→ PROBLEM TO WORK ON:
Up to the line containing "discount: 3786.00 -> 956.50", nothing is kept; from that line through the end of the data below, output every line exactly.

Modification records:
Segment Open

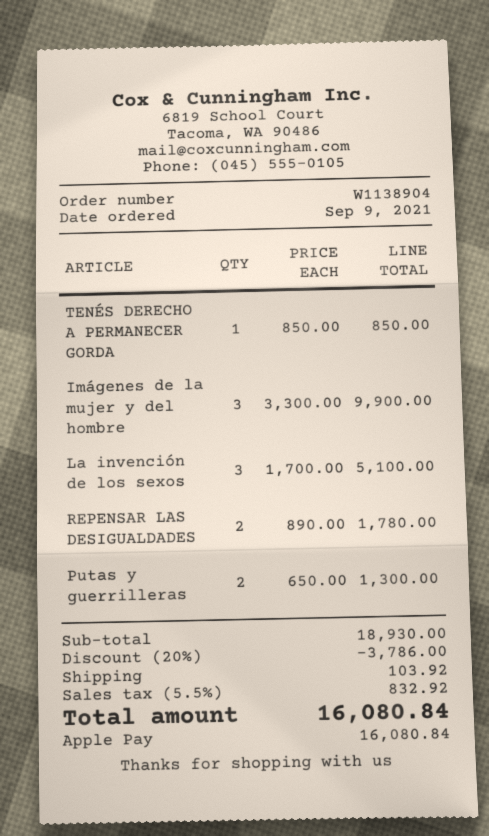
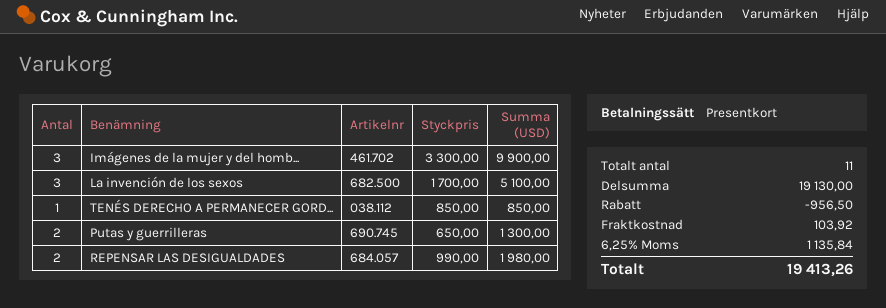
payment method: Apple Pay -> gift card
REPENSAR LAS DESIGUALDADES: 2 x 890.00 = 1780.00 -> 2 x 990.00 = 1980.00
subtotal: 18930.00 -> 19130.00
discount: 3786.00 -> 956.50
tax: 5.5% = 832.92 -> 6.25% = 1135.84
total: 16080.84 -> 19413.26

Segment Closed

→ WRITTEN REPLY:
discount: 3786.00 -> 956.50
tax: 5.5% = 832.92 -> 6.25% = 1135.84
total: 16080.84 -> 19413.26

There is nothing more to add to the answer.